Dealers’ Google Tag Manager 101
It’s 2022. Thus, by 2023, browsers will have more third-party cookies disabled than Will Smith at an Oscars party. You’ll also see that Google Analytics is no longer collecting data from your website as of July 1, 2023. Finding a method to consistently and accurately collect the data from your website is more crucial than ever because you have fewer Google data resources available to you.
Through code placed on your website, ad platforms (like Meta and Google) can collect data from your website. But this poses a problem: Troubleshooting installation, faulty code, website errors, lost leads, lions, tigers, and bears, oh my! All this while communicating constantly with your web team.
When it comes to efficiently running advertisements, dealerships are in a tough spot as a result of these fundamental changes to the digital world. Therefore, how can dealers avoid these very real and present risks? Simple and free are the answers. Google Tag Manager is in use.
In this article, I’ll explain how Google Tag Manager (GTM) functions and why it’s so important for running your advertising successfully in 2023.
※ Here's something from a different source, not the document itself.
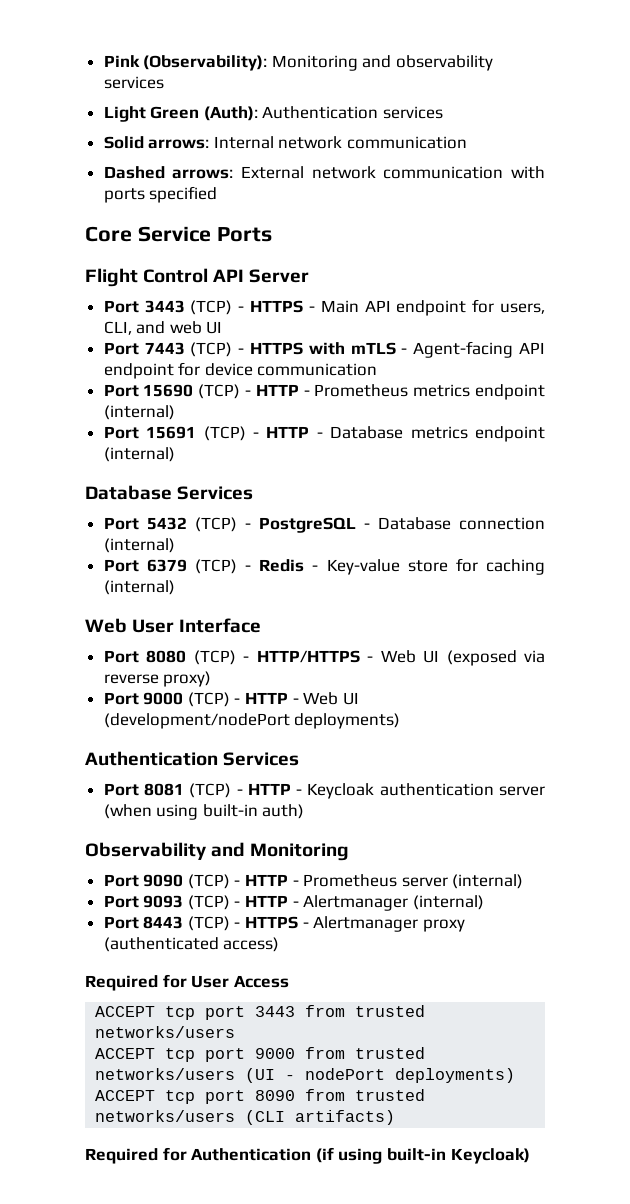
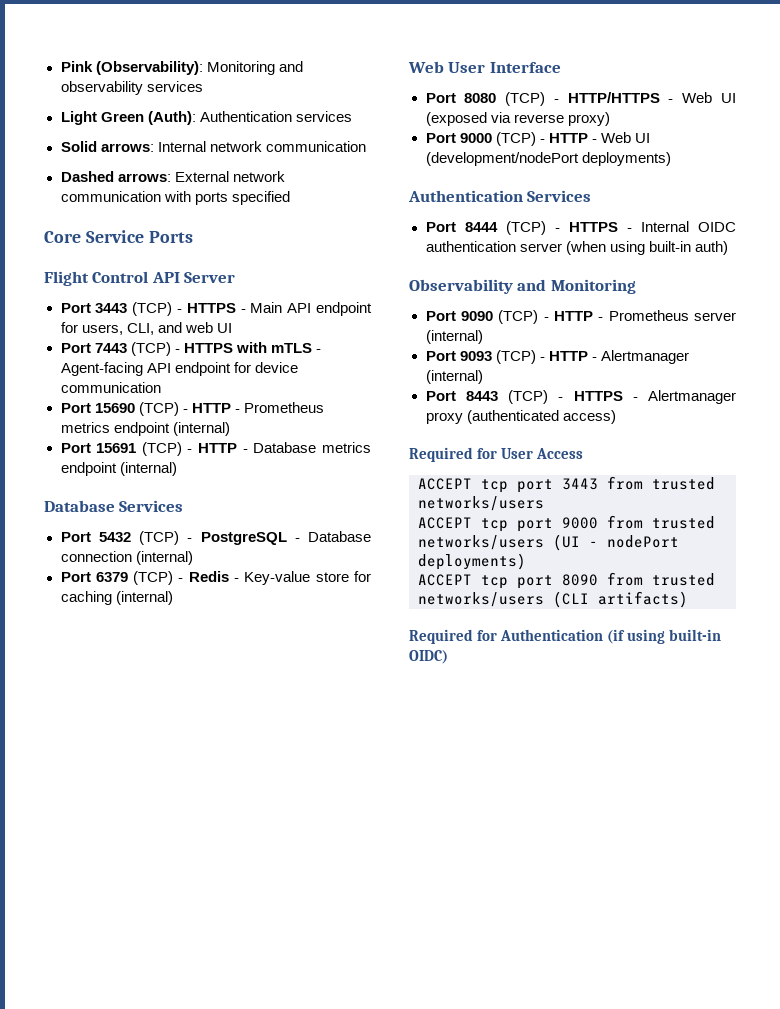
- Port 8081 (TCP) - HTTP - Keycloak authentication server (when using built-in auth)
+ Port 8444 (TCP) - HTTPS - Internal OIDC authentication server (when using built-in auth)
- Required for Authentication (if using built-in Keycloak)
+ Required for Authentication (if using built-in OIDC)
The Importance of GTM for Your Online Marketing
Website analytics tracking with GA4
Google Analytics is currently the most popular method used by dealers to monitor website data. But in 2023, Google Analytics will phase out the version we are all familiar with in favor of GA4. GA4 is entirely an event-based system. That indicates that Google Analytics will stop collecting data and analytics from your website as of July 1, 2023. Setting up “event” tags on your website is the only way to continue to collect the reporting metrics you require from GA4. But every event tag is different. You would require hundreds of lines of correctly formatted code on your website to track all the different occurrences, such as clicks on search buttons, lead form submissions, and page views. (source) Due to the delicate nature of where code can be deployed on your website, this requires extremely close technical coordination with your web team and is also risky. Event tracking was meant to be simple and easy with Google Tag Manager. The GA4 “Tag” interacts easily with GA4, allowing you to tag “triggers” that identify events on your website, and “variables” that identify dynamic information on your website (such as year, make, and model data) with each tag. (source)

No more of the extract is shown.